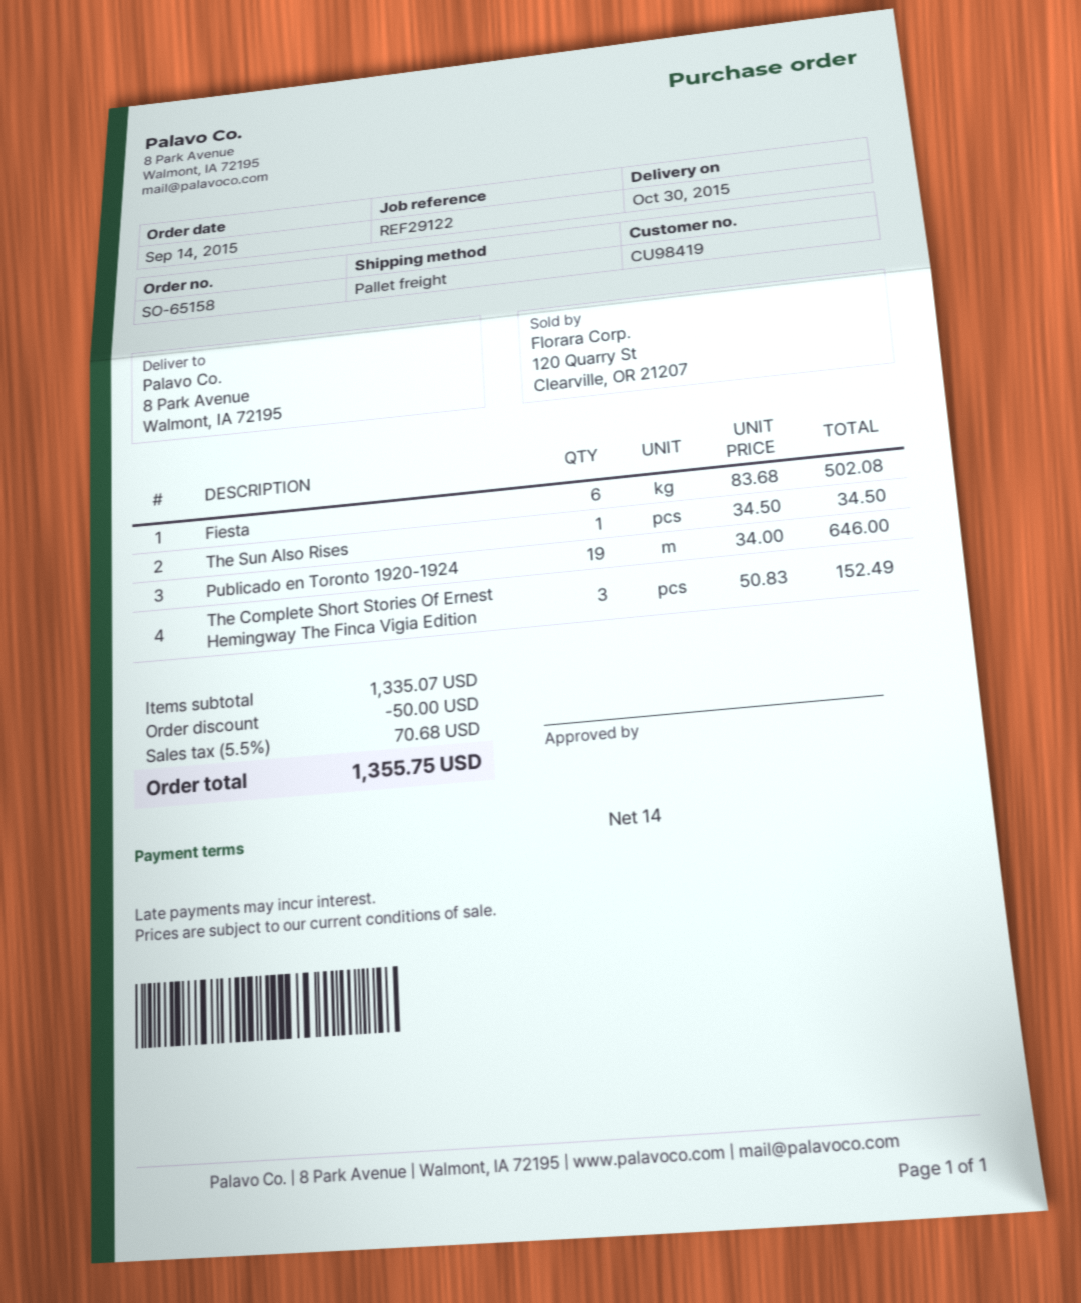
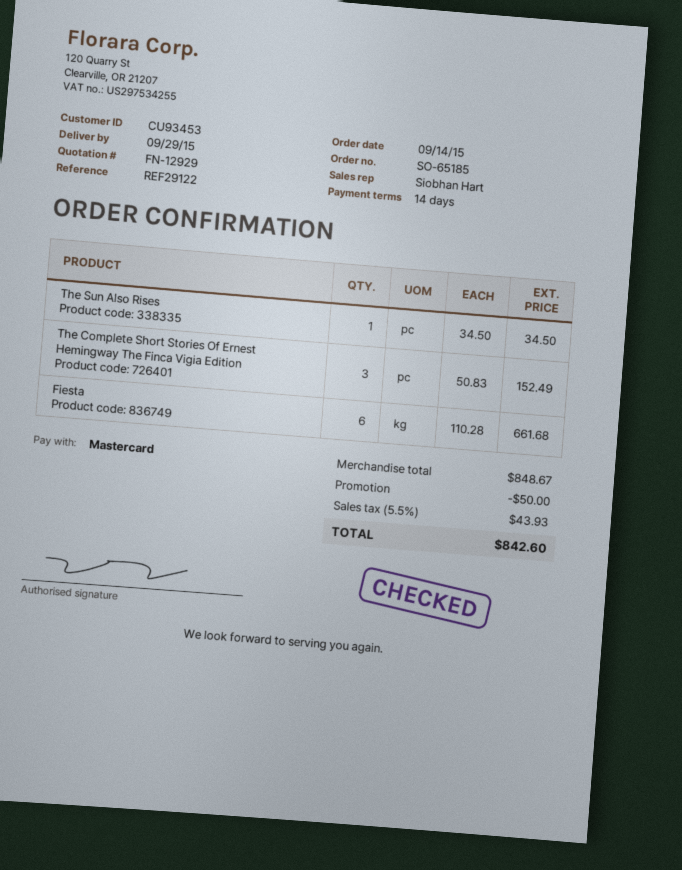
order number: SO-65158 -> SO-65185
delivery date: 2015-10-30 -> 2015-09-29
customer number: CU98419 -> CU93453
Fiesta: 6 x 83.68 = 502.08 -> 6 x 110.28 = 661.68
Publicado en Toronto 1920-1924: 19 x 34.00 = 646.00 -> none
subtotal: 1335.07 -> 848.67
tax: 5.5% = 70.68 -> 5.5% = 43.93
total: 1355.75 -> 842.60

**Exercise directions**
Write out the data above exactly, minus any images.

**Reply to the exercise**
order number: SO-65158 -> SO-65185
delivery date: 2015-10-30 -> 2015-09-29
customer number: CU98419 -> CU93453
Fiesta: 6 x 83.68 = 502.08 -> 6 x 110.28 = 661.68
Publicado en Toronto 1920-1924: 19 x 34.00 = 646.00 -> none
subtotal: 1335.07 -> 848.67
tax: 5.5% = 70.68 -> 5.5% = 43.93
total: 1355.75 -> 842.60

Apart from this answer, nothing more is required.